(Screenshot and code edit data)
----

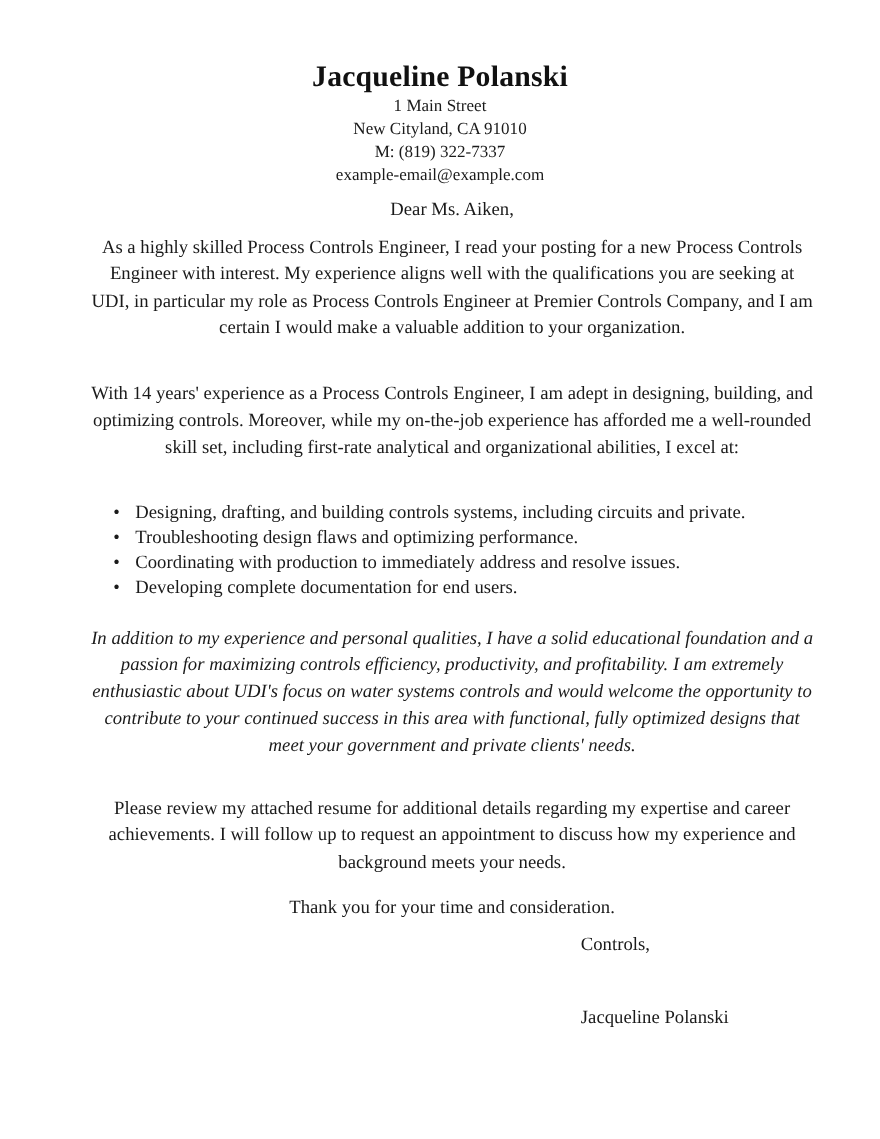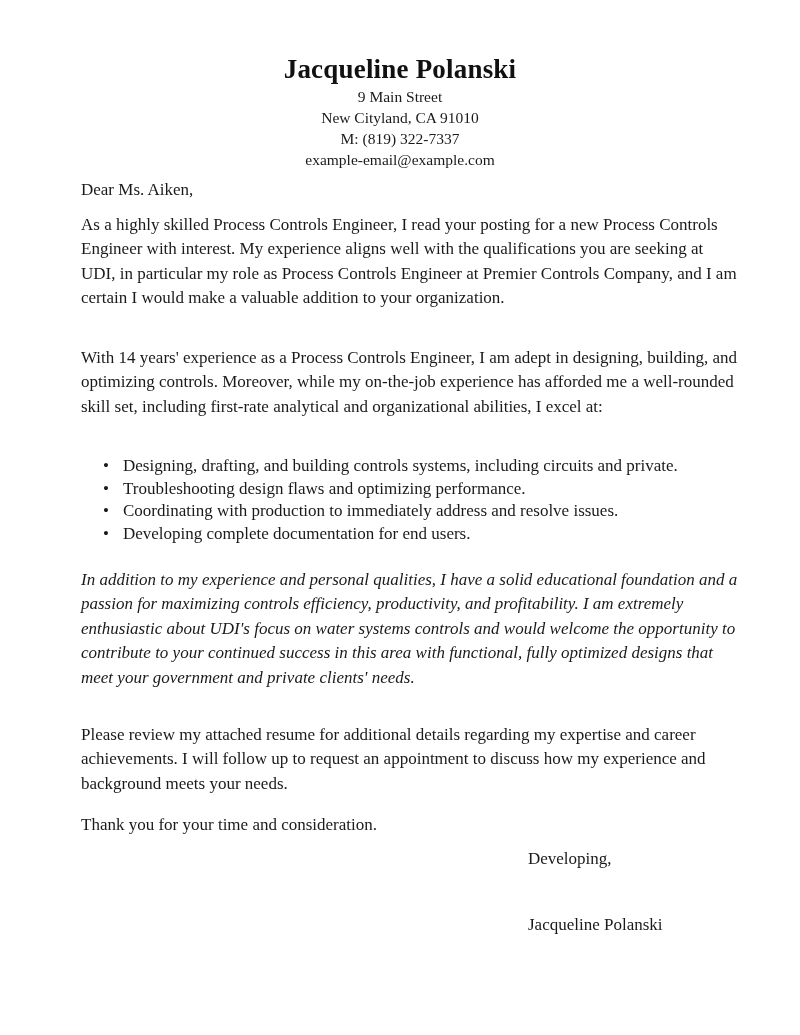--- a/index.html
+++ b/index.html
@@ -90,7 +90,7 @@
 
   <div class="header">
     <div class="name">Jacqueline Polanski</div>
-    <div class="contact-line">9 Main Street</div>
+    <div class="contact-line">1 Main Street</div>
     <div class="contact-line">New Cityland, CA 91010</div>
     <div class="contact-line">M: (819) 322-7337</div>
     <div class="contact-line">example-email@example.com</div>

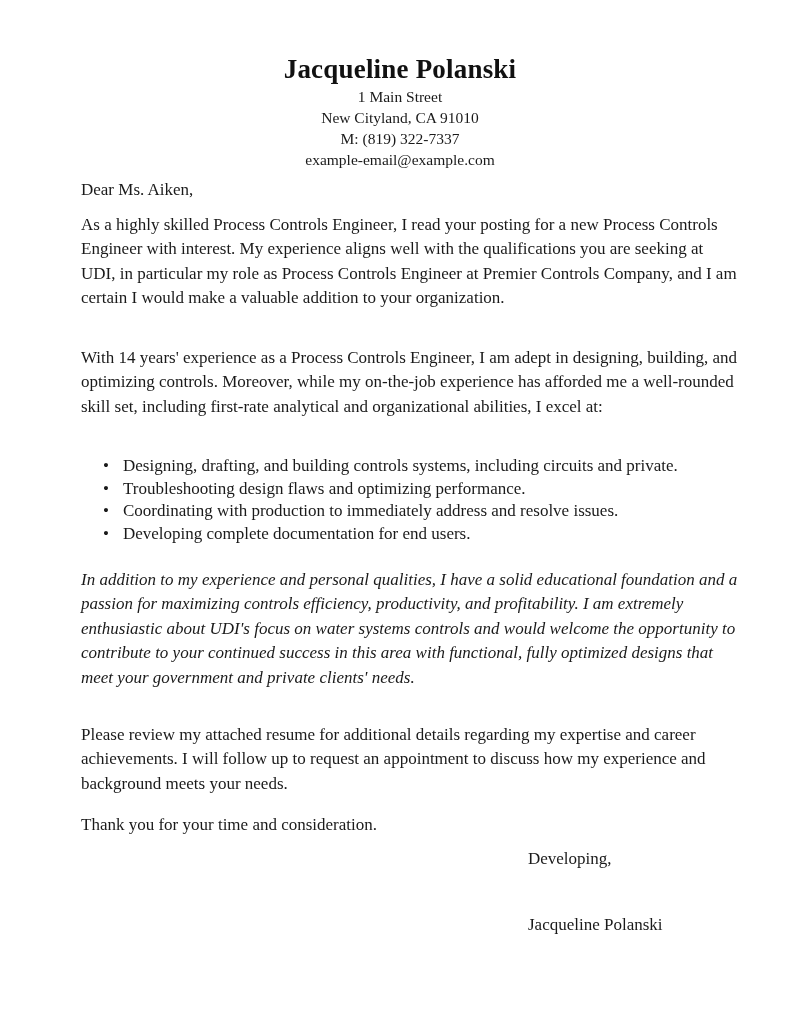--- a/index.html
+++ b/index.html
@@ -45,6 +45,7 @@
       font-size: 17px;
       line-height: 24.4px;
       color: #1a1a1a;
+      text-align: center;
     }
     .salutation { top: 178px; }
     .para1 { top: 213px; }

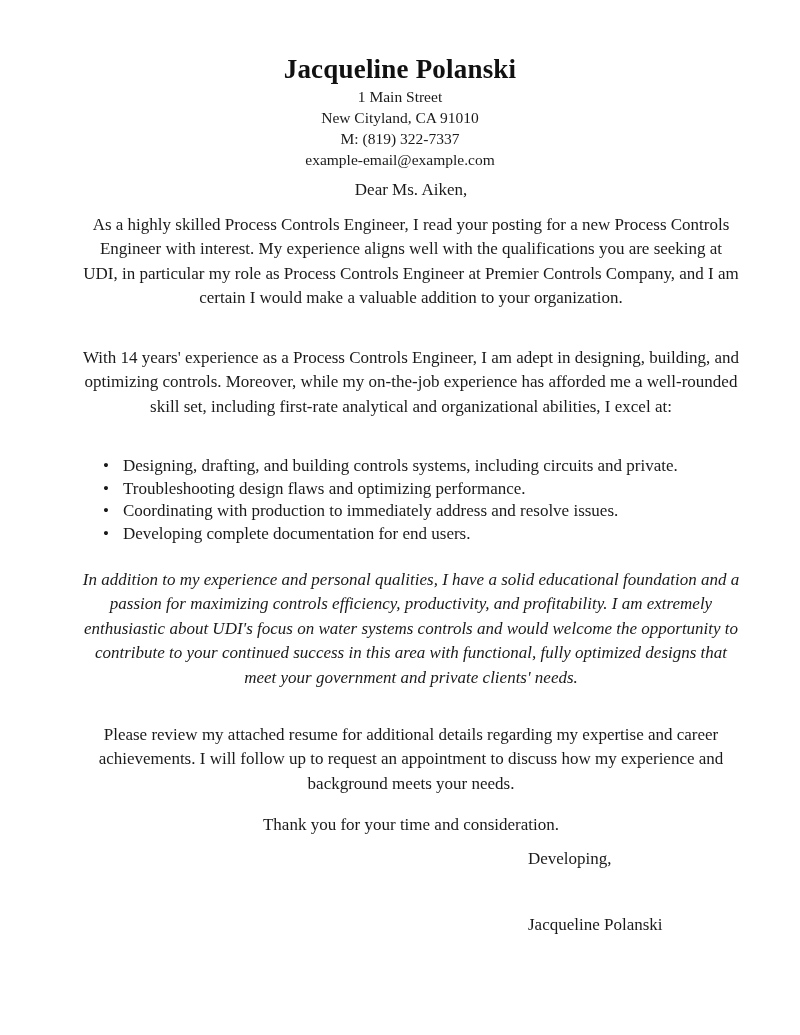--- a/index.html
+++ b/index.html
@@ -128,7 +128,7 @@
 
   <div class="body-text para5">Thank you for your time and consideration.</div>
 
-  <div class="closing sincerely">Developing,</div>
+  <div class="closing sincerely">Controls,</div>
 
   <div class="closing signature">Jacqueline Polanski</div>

----

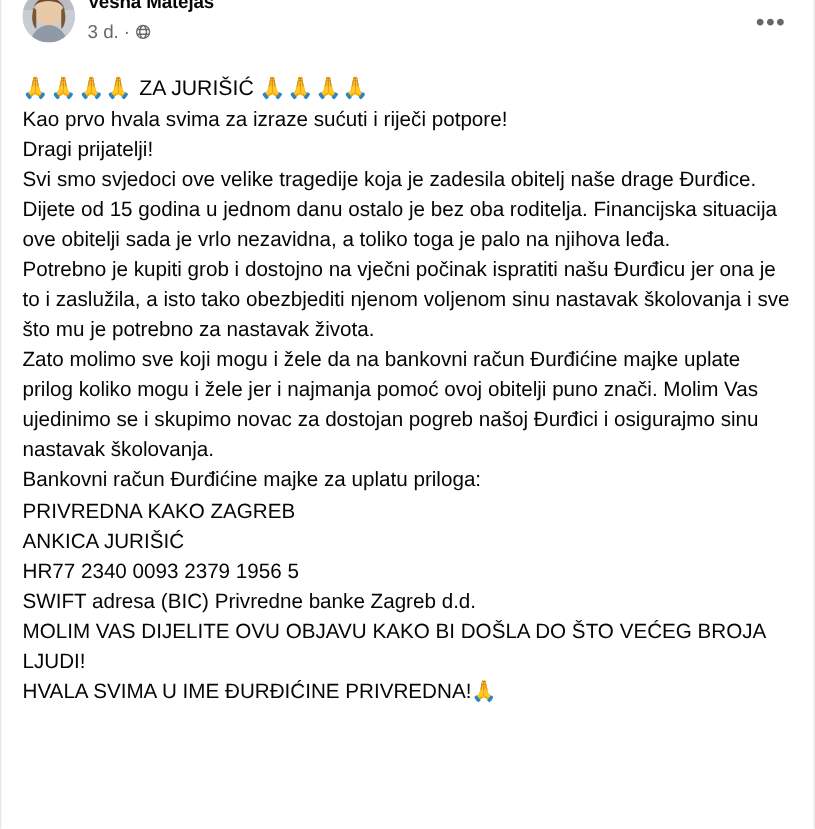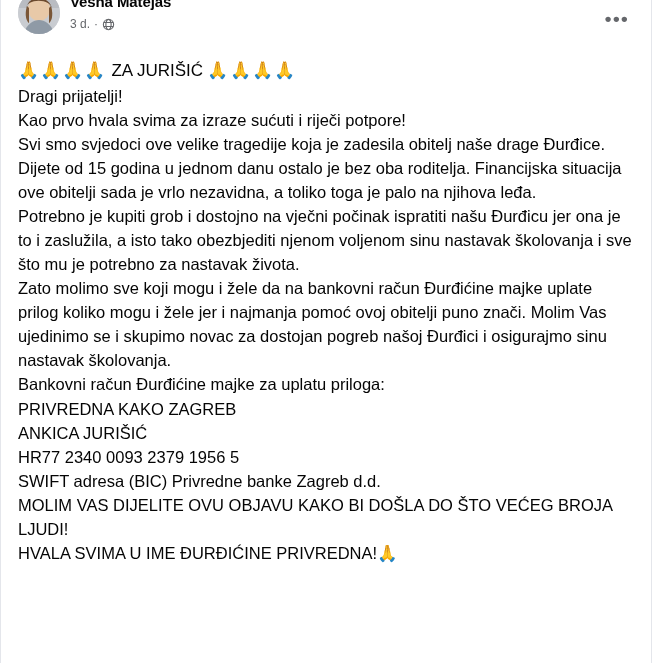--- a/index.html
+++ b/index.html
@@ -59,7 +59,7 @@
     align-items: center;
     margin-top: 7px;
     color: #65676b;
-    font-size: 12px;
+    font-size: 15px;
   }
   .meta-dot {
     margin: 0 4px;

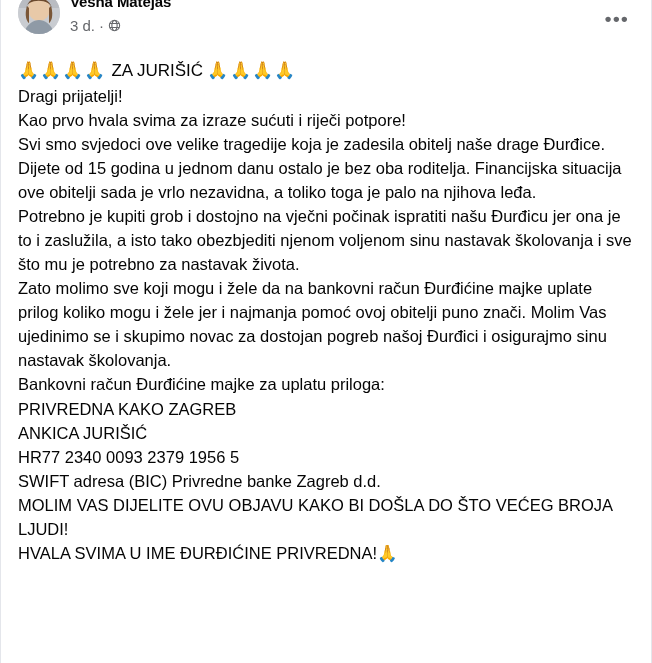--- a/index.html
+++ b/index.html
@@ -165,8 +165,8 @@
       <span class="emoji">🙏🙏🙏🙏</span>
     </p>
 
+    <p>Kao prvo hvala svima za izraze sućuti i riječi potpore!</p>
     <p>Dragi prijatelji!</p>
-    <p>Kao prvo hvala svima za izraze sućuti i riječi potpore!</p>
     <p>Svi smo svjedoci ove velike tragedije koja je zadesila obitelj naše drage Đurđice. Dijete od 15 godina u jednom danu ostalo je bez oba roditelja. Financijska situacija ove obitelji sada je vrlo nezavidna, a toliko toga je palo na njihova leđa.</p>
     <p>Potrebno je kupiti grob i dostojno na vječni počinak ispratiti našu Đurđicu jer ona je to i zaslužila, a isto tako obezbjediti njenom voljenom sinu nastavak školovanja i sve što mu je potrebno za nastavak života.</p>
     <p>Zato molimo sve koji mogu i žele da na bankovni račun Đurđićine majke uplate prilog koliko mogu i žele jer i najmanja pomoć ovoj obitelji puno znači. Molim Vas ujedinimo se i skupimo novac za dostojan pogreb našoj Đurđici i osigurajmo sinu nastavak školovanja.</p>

----

# [Task directions]
List each line of the records that holds the string "class".

# [Task output]
   <div class="header">
     <div class="name">Jacqueline Polanski</div>
-    <div class="contact-line">9 Main Street</div>
+    <div class="contact-line">1 Main Street</div>
     <div class="contact-line">New Cityland, CA 91010</div>
     <div class="contact-line">M: (819) 322-7337</div>
     <div class="contact-line">example-email@example.com</div>
   <div class="body-text para5">Thank you for your time and consideration.</div>
-  <div class="closing sincerely">Developing,</div>
+  <div class="closing sincerely">Controls,</div>
   <div class="closing signature">Jacqueline Polanski</div>
       <span class="emoji">🙏🙏🙏🙏</span>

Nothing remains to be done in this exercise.